Path: news.mathworks.com!not-for-mail
From: "John D'Errico" <woodchips@rochester.rr.com>
Newsgroups: comp.soft-sys.matlab
Subject: Re: What is the probability that random integers sum to a given value?
Date: Wed, 1 Jul 2009 10:29:02 +0000 (UTC)
Organization: John D'Errico (1-3LEW5R)
Lines: 84
Message-ID: <h2fdpe$ed9$1@fred.mathworks.com>
References: <h2de1d$sgb$1@fred.mathworks.com> <h2dvi2$sn3$1@fred.mathworks.com> <h2e02t$4bt$1@fred.mathworks.com> <h2e16h$hfr$1@fred.mathworks.com> <h2eur9$db8$1@fred.mathworks.com> <h2f1l9$4fo$1@fred.mathworks.com> <h2f4om$s57$1@fred.mathworks.com> <h2f5s9$bnl$1@fred.mathworks.com> <p5G2m.8$AX1.0@newsfe20.ams2>
Reply-To: "John D'Errico" <woodchips@rochester.rr.com>
NNTP-Posting-Host: webapp-05-blr.mathworks.com
Content-Type: text/plain; charset="ISO-8859-1"
Content-Transfer-Encoding: 8bit
X-Trace: fred.mathworks.com 1246444142 14761 172.30.248.35 (1 Jul 2009 10:29:02 GMT)
X-Complaints-To: news@mathworks.com
NNTP-Posting-Date: Wed, 1 Jul 2009 10:29:02 +0000 (UTC)
X-Newsreader: MATLAB Central Newsreader 869215
Xref: news.mathworks.com comp.soft-sys.matlab:551941


tristram.scott@ntlworld.com (Tristram Scott) wrote in message <p5G2m.8$AX1.0@newsfe20.ams2>...
> David Heslop <david_heslop@xyz.com> wrote:
> > Hi Bruno,
> > sorry if this led to confusion, I hoped that I had made this aspect
> > explicit in the original problem when stating that the integers had to be
> > "unique".  I must have got mixed up with my stats terminology,
> > Dave
> 
> Unique does imply that the sampling is without replacement, but it would
> have avoided some confusion if you had been explicit on this.
> 
> In practice, though, I can't see it making much difference at all for the
> problem you describe.  The exception is going to be right at the tails of
> the distribution.

I thought that the whole thing would hinge on
the replacement issue.

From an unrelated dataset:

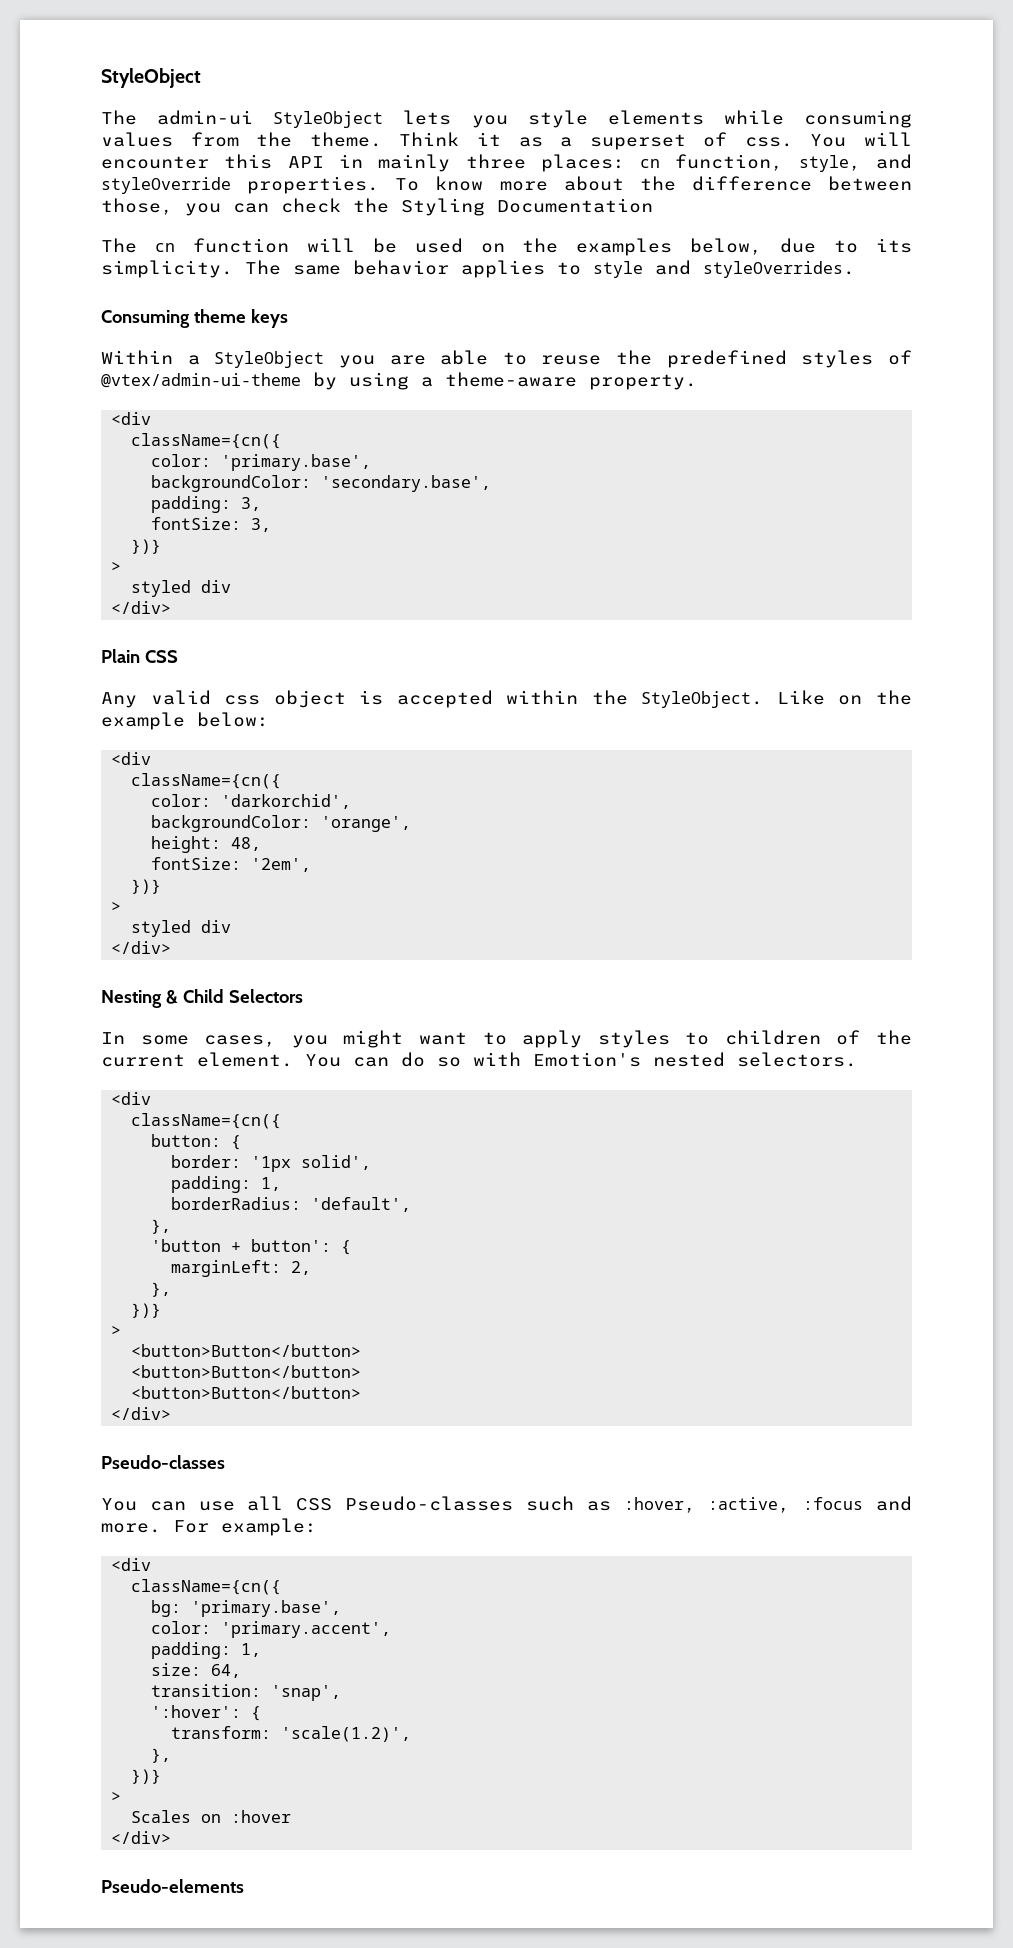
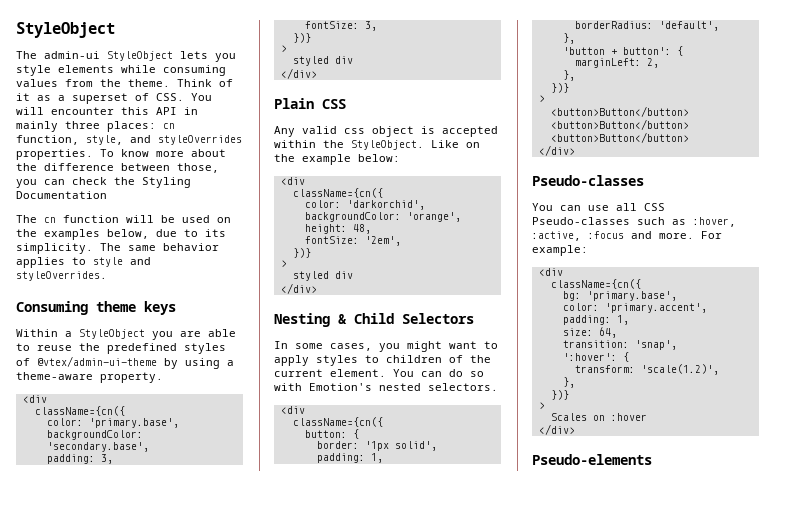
(460, 139) none -> [219,79,233,87] of
[744,137,793,147] css. -> [156,93,184,101] CSS.
[101,177,231,194] styleOverride -> [158,135,242,145] styleOverrides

The question is how bad
will it be if we ignore replacement? The birthday
paradox suggests that the probability of a
replacement conflict is high if we use one
method when the other applies. On a population
size of 500, a sample of 50 that is done with
replacement is very likely to have one or more
matches.

On a population size of 500 and a sample size of
50, sampling with replacement will yield a very
normal (Gaussian) looking curve. The expected
value of the sum WITH replacement will be

  k*(n+1)/2

for samples of size k in a population of n. So for
n = 500 and k = 50, this is 

n = 500;k = 50;
k*(n+1)/2
ans =
       12525

Lets try a sample without replacement.

[tags,tags] = sort(rand(10000,500),2);
S = sum(tags(:,1:50),2);

Over 10000 iterations of the process, the distribution
of the sum looks quite normally distributed.

hist(S,100)

The skewness should be zero for a normal, and 
the Kurtosis should be 3.

kurtosis(S)
ans =
       2.9686

skewness(S)
ans =
    0.0044813

As well, the mean of our samples should be 12525
for the samples with replacement, and this is included
in the confidence intervals on our samples without
replacement.

[MUHAT,SIGMAHAT,MUCI,SIGMACI] = normfit(S)
MUHAT =
        12513
SIGMAHAT =
       966.09
MUCI =
        12494
        12532
SIGMACI =
       952.89
       979.67

So it looks to me after a quick test that it matters
relatively little if you sample with or without
replacement, at least if your population is as large
as 500.

John